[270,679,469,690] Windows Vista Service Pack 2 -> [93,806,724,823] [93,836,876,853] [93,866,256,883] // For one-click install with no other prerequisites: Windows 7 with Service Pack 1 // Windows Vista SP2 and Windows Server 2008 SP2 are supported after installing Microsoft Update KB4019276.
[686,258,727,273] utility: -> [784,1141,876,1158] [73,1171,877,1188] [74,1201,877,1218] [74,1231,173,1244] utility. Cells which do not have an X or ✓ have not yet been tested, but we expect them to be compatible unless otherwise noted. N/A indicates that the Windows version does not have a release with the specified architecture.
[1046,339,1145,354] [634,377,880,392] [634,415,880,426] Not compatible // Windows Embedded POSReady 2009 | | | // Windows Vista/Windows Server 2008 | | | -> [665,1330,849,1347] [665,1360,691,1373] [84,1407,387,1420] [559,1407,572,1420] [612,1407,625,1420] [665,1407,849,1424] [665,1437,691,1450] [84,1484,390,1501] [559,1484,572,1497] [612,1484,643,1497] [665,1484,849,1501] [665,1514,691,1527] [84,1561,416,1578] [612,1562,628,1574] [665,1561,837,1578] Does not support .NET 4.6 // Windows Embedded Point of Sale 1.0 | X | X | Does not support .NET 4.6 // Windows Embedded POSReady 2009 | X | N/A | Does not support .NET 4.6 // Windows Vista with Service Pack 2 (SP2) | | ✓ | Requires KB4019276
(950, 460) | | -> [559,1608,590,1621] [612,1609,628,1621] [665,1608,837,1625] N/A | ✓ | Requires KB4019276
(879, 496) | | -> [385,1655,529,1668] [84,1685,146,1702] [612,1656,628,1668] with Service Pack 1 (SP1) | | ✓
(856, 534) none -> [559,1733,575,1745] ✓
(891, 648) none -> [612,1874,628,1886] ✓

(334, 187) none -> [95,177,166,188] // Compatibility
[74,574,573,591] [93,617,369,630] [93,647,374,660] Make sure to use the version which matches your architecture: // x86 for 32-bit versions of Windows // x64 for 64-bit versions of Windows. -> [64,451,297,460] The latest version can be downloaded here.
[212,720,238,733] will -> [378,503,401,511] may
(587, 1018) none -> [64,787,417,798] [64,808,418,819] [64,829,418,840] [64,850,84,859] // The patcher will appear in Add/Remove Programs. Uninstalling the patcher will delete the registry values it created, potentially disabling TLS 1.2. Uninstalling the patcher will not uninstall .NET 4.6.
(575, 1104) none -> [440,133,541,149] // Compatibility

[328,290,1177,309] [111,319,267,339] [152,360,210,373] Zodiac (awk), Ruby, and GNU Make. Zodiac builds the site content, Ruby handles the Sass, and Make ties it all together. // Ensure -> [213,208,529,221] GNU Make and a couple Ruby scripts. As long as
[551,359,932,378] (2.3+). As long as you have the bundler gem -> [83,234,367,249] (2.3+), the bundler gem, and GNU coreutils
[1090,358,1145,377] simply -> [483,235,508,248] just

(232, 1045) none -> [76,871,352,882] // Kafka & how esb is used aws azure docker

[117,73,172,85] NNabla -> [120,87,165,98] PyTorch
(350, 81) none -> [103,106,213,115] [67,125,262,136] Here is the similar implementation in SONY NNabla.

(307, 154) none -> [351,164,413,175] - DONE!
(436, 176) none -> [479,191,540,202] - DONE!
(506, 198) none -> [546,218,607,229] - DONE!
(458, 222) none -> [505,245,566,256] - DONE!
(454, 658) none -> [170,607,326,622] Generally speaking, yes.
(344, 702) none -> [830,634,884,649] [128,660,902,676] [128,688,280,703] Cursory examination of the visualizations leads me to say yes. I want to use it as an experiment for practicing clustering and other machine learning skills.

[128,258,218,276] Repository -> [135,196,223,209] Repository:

# # # #

• Exercise directions
The whole listing above needs to be reproduced exactly.

• Response box
[270,679,469,690] Windows Vista Service Pack 2 -> [93,806,724,823] [93,836,876,853] [93,866,256,883] // For one-click install with no other prerequisites: Windows 7 with Service Pack 1 // Windows Vista SP2 and Windows Server 2008 SP2 are supported after installing Microsoft Update KB4019276.
[686,258,727,273] utility: -> [784,1141,876,1158] [73,1171,877,1188] [74,1201,877,1218] [74,1231,173,1244] utility. Cells which do not have an X or ✓ have not yet been tested, but we expect them to be compatible unless otherwise noted. N/A indicates that the Windows version does not have a release with the specified architecture.
[1046,339,1145,354] [634,377,880,392] [634,415,880,426] Not compatible // Windows Embedded POSReady 2009 | | | // Windows Vista/Windows Server 2008 | | | -> [665,1330,849,1347] [665,1360,691,1373] [84,1407,387,1420] [559,1407,572,1420] [612,1407,625,1420] [665,1407,849,1424] [665,1437,691,1450] [84,1484,390,1501] [559,1484,572,1497] [612,1484,643,1497] [665,1484,849,1501] [665,1514,691,1527] [84,1561,416,1578] [612,1562,628,1574] [665,1561,837,1578] Does not support .NET 4.6 // Windows Embedded Point of Sale 1.0 | X | X | Does not support .NET 4.6 // Windows Embedded POSReady 2009 | X | N/A | Does not support .NET 4.6 // Windows Vista with Service Pack 2 (SP2) | | ✓ | Requires KB4019276
(950, 460) | | -> [559,1608,590,1621] [612,1609,628,1621] [665,1608,837,1625] N/A | ✓ | Requires KB4019276
(879, 496) | | -> [385,1655,529,1668] [84,1685,146,1702] [612,1656,628,1668] with Service Pack 1 (SP1) | | ✓
(856, 534) none -> [559,1733,575,1745] ✓
(891, 648) none -> [612,1874,628,1886] ✓

(334, 187) none -> [95,177,166,188] // Compatibility
[74,574,573,591] [93,617,369,630] [93,647,374,660] Make sure to use the version which matches your architecture: // x86 for 32-bit versions of Windows // x64 for 64-bit versions of Windows. -> [64,451,297,460] The latest version can be downloaded here.
[212,720,238,733] will -> [378,503,401,511] may
(587, 1018) none -> [64,787,417,798] [64,808,418,819] [64,829,418,840] [64,850,84,859] // The patcher will appear in Add/Remove Programs. Uninstalling the patcher will delete the registry values it created, potentially disabling TLS 1.2. Uninstalling the patcher will not uninstall .NET 4.6.
(575, 1104) none -> [440,133,541,149] // Compatibility

[328,290,1177,309] [111,319,267,339] [152,360,210,373] Zodiac (awk), Ruby, and GNU Make. Zodiac builds the site content, Ruby handles the Sass, and Make ties it all together. // Ensure -> [213,208,529,221] GNU Make and a couple Ruby scripts. As long as
[551,359,932,378] (2.3+). As long as you have the bundler gem -> [83,234,367,249] (2.3+), the bundler gem, and GNU coreutils
[1090,358,1145,377] simply -> [483,235,508,248] just

(232, 1045) none -> [76,871,352,882] // Kafka & how esb is used aws azure docker

[117,73,172,85] NNabla -> [120,87,165,98] PyTorch
(350, 81) none -> [103,106,213,115] [67,125,262,136] Here is the similar implementation in SONY NNabla.

(307, 154) none -> [351,164,413,175] - DONE!
(436, 176) none -> [479,191,540,202] - DONE!
(506, 198) none -> [546,218,607,229] - DONE!
(458, 222) none -> [505,245,566,256] - DONE!
(454, 658) none -> [170,607,326,622] Generally speaking, yes.
(344, 702) none -> [830,634,884,649] [128,660,902,676] [128,688,280,703] Cursory examination of the visualizations leads me to say yes. I want to use it as an experiment for practicing clustering and other machine learning skills.

[128,258,218,276] Repository -> [135,196,223,209] Repository:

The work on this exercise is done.